I do not see any major flows in the data generation process and population genetics analyses. However, the sampling strategy is not optimal. I do understand that it is very difficult to perform an adequate and extensive sampling for marine species and I can imagine that adding more individuals would be impossible at this stage, but the data at hand are unfortunately limited. As consequence, conclusions do not seem highly robust and are a bit limited in scope. There are three problems for me concerning the sampling: the low number of individuals sequenced, the unbalanced sampling (67% of the whole nuclear samples comes from the same locality, UAE), the geographic locations not covering much of the total distribution and typically ignoring regions which are most likely harboring largest diversity (the Indo Malayan archipelago) following many biogeographic studies and the genetic diversity in coastal reef sharks.

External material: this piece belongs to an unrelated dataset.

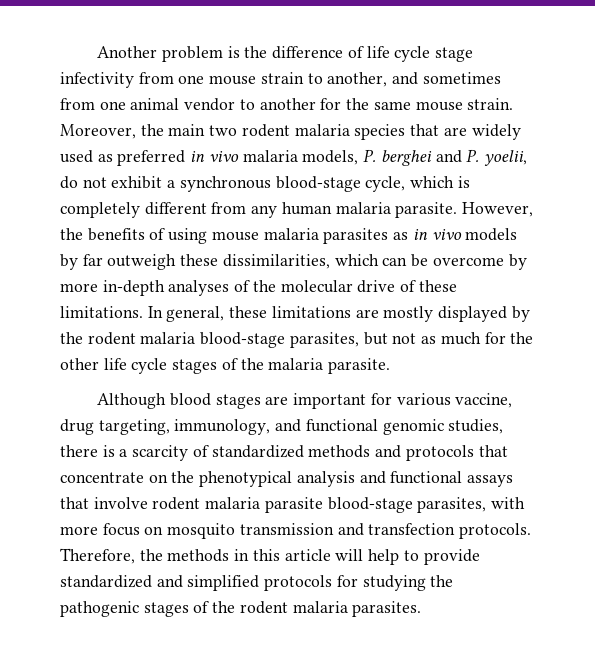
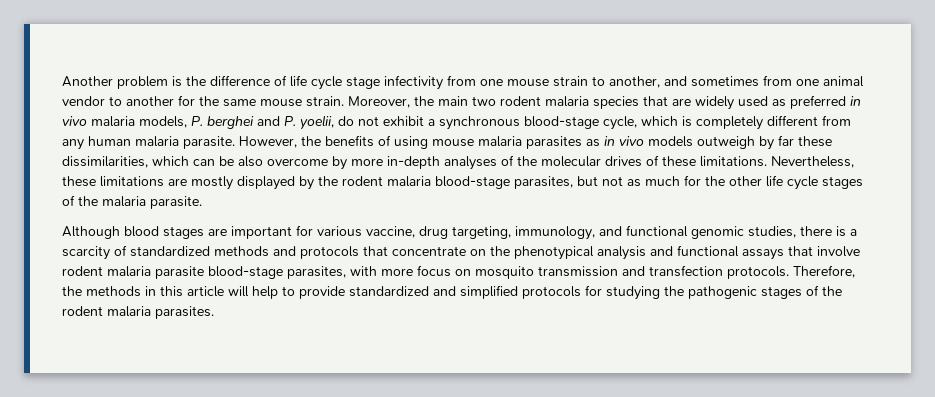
- However, the benefits of using mouse malaria parasites as in vivo models by far outweigh these dissimilarities, which can be overcome by more in-depth analyses of the molecular drive of these limitations.
+ However, the benefits of using mouse malaria parasites as in vivo models outweigh by far these dissimilarities, which can be also overcome by more in-depth analyses of the molecular drives of these limitations.
- In general, these limitations are mostly displayed by the rodent malaria blood-stage parasites, but not as much for the other life cycle stages of the malaria parasite.
+ Nevertheless, these limitations are mostly displayed by the rodent malaria blood-stage parasites, but not as much for the other life cycle stages of the malaria parasite.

I have some remarks about the discussion, which sometimes is unnecessary long and disconnected from evidence presented in this work.
Lines 320-321. It is unclear what do they mean with ‘contemporary evolutionary constraints’. Also, past directional selection should affect also the COI since the mtDNA is a single linkage block. Also it is not clear what biases in mutation type are and how should they contribute to determine the observed pattern.
Lines 328-330. First, the observed pattern may partially be driven from the unbalanced sampling. Second, it seems from their results that there is a clinal distribution of the genetic diversity, implying continuous gene flow driven by geographic distances. At best, this sentence should be reformulated by stressing the evidence of continuous variation in diversity.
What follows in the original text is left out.